[Task to complete] Copy the records below exactly as they are written.

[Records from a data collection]

#####

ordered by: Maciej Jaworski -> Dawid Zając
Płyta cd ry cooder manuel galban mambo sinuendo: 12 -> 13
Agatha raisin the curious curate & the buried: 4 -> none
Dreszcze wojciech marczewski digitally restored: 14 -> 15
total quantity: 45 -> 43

#####

[Exercise answer]
ordered by: Maciej Jaworski -> Dawid Zając
Płyta cd ry cooder manuel galban mambo sinuendo: 12 -> 13
Agatha raisin the curious curate & the buried: 4 -> none
Dreszcze wojciech marczewski digitally restored: 14 -> 15
total quantity: 45 -> 43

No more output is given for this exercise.